Compte tenu des dispositions du second alinéa de l’article 2222 du code de procédure civile, Mme [X] disposait d’un délai jusqu’au 19 juin 2018 pour faire exécuter le jugement rendu le 21 octobre 1999, ce point ne faisant d’ailleurs pas débat entre les parties, celles-ci s’opposant uniquement sur l’interruption ou non de ce délai de prescription.

Il est rappelé que tout délai de prescription ne peut être interrompu que par une citation/ assignation en justice, un commandement ou la reconnaissance que le débiteur fait du doit de celui contre lequel il prescrit’; aucun effet interruptif n’est attaché au protocole transactionnel du 8 février 2011, lequel de plus fort est devenu non avenu en l’absence de la réalisation de la condition suspensive qui y était prévue.

Il est vain pour Mme [X] d’exciper de la saisie attribution du 5 février 2021 et de l’acquiescement à cette saisie donné le même jour par M. [F], ces deux événements ne pouvant pas interrompre le cours de cette prescription décennale qui était déjà acquise à leur date.

En définitive, si le jugement du 21 octobre 1999 constituait un titre exécutoire de nature à fonder une mesure d’exécution forcée, Mme [X] n’était plus recevable s’en prévaloir pour initier la saisie attribution du 18 novembre 2021, son action étant prescrite.

Le jugement est en conséquence confirmé par motifs ajoutés et substitués en ce qu’il a ordonné la mainlevée de la saisie attribution en cause.

Sur les mesures accessoires

Succombant dans son recours, Mme [X] est condamnée aux dépens d’appel et conserve ses frais de procédure exposés devant la cour’; elle est dispensée en équité de verser une indemnité complémentaire à M. [F] pour la procédure d’appel.
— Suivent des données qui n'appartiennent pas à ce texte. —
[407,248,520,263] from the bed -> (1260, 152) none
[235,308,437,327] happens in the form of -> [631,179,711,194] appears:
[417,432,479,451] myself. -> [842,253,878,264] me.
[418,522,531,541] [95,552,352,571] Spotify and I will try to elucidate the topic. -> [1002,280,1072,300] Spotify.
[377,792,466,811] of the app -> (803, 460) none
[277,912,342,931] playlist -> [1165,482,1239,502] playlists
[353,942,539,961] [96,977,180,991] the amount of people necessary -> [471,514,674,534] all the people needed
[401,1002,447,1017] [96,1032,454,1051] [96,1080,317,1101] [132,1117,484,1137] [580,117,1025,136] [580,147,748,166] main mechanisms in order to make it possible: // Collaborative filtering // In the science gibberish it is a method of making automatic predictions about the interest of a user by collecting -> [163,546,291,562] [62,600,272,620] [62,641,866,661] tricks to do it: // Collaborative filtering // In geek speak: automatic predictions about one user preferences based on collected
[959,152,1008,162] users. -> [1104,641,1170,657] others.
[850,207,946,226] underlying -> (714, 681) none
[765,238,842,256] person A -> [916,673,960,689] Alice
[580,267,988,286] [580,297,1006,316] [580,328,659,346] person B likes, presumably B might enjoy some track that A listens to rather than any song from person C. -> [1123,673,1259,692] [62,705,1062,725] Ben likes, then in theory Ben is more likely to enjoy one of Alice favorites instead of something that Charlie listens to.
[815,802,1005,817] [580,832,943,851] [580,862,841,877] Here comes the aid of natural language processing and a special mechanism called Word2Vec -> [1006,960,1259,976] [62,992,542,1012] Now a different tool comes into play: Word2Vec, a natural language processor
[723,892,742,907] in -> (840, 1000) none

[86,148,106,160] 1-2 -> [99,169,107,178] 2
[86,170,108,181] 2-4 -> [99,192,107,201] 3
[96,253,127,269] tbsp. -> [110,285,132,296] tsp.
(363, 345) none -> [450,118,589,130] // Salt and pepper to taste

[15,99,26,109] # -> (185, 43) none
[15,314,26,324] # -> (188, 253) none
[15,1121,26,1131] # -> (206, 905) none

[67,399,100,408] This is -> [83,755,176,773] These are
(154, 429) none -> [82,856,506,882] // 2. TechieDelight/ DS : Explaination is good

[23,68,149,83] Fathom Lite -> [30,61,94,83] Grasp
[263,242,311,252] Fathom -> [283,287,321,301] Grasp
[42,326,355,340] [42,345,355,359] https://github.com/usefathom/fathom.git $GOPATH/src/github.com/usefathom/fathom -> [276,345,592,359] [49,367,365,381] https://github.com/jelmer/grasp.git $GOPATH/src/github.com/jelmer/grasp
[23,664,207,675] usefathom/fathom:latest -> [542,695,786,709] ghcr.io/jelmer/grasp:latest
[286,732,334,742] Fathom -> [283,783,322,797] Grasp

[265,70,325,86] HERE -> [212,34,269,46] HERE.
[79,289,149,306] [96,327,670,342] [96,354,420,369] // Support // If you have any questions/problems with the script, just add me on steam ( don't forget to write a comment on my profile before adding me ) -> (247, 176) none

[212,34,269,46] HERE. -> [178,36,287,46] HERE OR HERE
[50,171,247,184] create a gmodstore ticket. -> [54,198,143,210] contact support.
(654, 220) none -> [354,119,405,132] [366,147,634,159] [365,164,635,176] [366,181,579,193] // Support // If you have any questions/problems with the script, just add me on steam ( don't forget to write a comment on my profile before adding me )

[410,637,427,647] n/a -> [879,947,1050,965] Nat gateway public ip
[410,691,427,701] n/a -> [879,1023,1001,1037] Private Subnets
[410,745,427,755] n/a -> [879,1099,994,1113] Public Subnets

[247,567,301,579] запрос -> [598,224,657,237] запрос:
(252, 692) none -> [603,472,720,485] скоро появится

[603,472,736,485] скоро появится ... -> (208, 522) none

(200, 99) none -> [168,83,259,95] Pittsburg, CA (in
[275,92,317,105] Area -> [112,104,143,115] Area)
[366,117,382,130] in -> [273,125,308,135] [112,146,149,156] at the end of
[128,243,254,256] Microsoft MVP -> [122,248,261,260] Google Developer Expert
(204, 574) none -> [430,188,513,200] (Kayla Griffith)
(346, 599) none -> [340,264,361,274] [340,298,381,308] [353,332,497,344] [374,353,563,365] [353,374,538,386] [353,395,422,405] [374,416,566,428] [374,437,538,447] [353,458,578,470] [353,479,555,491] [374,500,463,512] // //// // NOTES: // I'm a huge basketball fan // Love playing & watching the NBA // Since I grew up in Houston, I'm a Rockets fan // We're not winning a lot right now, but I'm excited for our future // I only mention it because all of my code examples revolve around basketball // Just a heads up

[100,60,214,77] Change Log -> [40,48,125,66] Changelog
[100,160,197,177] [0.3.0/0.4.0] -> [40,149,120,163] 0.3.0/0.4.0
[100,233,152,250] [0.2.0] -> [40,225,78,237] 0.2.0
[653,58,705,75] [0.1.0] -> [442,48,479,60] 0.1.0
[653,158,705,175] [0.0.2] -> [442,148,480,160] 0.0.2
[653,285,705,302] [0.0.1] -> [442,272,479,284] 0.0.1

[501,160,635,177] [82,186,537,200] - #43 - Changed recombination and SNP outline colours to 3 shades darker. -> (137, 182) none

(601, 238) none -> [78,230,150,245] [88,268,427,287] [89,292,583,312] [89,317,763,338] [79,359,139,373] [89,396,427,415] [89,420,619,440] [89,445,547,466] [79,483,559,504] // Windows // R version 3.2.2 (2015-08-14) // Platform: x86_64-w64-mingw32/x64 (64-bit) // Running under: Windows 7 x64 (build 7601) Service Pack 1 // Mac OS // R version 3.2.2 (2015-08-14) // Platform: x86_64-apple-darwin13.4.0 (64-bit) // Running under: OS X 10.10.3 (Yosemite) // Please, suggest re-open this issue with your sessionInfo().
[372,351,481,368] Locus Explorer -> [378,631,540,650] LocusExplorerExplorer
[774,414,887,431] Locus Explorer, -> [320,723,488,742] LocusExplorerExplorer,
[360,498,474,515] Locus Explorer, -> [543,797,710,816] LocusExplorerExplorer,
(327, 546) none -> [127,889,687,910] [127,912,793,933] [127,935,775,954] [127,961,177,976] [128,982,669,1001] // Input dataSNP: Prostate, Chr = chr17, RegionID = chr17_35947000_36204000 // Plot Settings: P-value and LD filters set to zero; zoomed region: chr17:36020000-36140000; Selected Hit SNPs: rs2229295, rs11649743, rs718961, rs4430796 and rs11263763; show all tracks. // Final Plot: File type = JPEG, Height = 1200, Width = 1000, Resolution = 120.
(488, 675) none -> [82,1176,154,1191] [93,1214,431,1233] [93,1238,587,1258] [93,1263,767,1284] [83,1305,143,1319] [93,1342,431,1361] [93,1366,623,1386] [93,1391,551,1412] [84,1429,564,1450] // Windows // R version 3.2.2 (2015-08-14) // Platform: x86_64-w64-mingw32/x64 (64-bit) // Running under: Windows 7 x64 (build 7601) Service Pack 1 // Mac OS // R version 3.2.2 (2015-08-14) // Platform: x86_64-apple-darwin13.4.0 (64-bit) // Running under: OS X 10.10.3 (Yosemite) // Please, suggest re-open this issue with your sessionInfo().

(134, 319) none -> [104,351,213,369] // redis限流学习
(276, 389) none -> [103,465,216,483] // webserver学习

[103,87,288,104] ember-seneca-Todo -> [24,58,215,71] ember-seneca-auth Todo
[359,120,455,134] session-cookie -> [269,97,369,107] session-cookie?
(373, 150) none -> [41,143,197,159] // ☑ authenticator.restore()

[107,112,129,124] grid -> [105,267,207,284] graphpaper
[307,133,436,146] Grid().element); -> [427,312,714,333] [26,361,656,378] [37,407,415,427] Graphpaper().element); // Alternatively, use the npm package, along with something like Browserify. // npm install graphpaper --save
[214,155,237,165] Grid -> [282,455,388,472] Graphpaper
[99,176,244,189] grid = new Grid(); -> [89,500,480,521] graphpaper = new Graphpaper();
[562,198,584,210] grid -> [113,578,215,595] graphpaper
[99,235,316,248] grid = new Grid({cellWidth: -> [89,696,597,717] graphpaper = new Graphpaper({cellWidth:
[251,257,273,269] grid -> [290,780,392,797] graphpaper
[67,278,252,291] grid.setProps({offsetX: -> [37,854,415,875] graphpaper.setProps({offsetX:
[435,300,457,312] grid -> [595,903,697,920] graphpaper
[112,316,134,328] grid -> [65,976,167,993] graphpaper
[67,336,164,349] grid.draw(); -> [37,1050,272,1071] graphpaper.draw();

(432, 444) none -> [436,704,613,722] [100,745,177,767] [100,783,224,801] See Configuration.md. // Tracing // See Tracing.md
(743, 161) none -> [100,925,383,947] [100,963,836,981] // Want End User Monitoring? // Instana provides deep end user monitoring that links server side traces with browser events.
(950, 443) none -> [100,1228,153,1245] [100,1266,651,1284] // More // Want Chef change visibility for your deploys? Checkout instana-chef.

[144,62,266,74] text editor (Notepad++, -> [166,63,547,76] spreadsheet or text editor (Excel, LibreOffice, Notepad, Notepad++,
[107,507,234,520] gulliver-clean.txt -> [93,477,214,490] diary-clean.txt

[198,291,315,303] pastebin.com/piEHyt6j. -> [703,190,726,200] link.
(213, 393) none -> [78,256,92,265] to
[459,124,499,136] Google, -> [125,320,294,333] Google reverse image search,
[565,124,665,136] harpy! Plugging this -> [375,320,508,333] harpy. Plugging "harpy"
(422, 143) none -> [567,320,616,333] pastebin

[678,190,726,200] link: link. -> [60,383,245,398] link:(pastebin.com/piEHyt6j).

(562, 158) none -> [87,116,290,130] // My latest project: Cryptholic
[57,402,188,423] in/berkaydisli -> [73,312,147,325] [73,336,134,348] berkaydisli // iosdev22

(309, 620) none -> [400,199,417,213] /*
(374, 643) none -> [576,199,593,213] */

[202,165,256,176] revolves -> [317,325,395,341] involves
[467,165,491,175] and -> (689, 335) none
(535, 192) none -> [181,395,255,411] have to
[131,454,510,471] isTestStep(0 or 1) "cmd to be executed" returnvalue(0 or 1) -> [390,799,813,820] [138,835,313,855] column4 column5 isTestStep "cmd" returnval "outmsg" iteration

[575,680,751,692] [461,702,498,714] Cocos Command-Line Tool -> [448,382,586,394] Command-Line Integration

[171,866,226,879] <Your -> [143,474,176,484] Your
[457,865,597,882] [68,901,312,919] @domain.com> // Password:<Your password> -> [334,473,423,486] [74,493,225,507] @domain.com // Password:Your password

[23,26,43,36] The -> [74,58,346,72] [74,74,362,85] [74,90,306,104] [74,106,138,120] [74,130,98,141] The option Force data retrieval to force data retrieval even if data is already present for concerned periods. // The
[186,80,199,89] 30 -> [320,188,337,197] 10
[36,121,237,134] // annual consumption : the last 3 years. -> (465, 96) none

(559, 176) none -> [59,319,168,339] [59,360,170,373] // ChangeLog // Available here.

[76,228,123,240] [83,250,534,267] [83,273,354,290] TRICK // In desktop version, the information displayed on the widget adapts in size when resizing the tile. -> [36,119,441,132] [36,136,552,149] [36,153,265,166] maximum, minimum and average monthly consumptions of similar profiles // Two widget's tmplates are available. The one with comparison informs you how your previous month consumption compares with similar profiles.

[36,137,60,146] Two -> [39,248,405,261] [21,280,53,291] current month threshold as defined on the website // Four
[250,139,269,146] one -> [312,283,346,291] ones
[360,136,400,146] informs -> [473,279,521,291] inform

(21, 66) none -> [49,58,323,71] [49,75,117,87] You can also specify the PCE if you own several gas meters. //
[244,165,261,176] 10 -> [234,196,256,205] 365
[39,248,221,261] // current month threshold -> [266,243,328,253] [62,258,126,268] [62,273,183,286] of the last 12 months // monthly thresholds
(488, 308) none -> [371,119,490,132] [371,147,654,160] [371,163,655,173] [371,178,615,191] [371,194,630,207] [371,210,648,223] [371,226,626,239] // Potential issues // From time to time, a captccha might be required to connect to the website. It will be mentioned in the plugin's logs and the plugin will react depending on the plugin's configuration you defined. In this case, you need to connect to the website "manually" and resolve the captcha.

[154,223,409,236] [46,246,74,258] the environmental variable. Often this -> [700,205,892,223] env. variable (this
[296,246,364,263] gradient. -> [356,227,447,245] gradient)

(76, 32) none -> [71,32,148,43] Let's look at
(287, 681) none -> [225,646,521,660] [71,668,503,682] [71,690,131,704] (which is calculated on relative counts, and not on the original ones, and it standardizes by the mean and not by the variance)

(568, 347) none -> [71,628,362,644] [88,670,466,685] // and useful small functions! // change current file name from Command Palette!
Le jugement déféré est confirmé en ses dispositions relatives aux dépens et à l’article 700 du code de procédure civile.

PAR CES MOTIFS

La cour, statuant publiquement, par arrêt contradictoire,

Disant le caractère exécutoire du jugement rendu le 21 octobre 1999 par le juge aux affaires familiales du tribunal de grande instance de Grenoble mais l’irrecevabilité de l’action en exécution dudit jugement comme étant prescrite,

Confirme le jugement déféré,

Dit n’y avoir lieu à application de l’article 700 du code de procédure civile en appel,

Condamne Mme [W] [X] aux dépens d’appel.

Prononcé par mise à disposition de l’arrêt au greffe de la cour, les parties en ayant été préalablement avisées dans les conditions prévues au deuxième alinéa de l’article 450 du code de procédure civile,

Signé par madame Clerc, président, et par madame Burel, greffier auquel la minute de la décision a été remise par le magistrat signataire.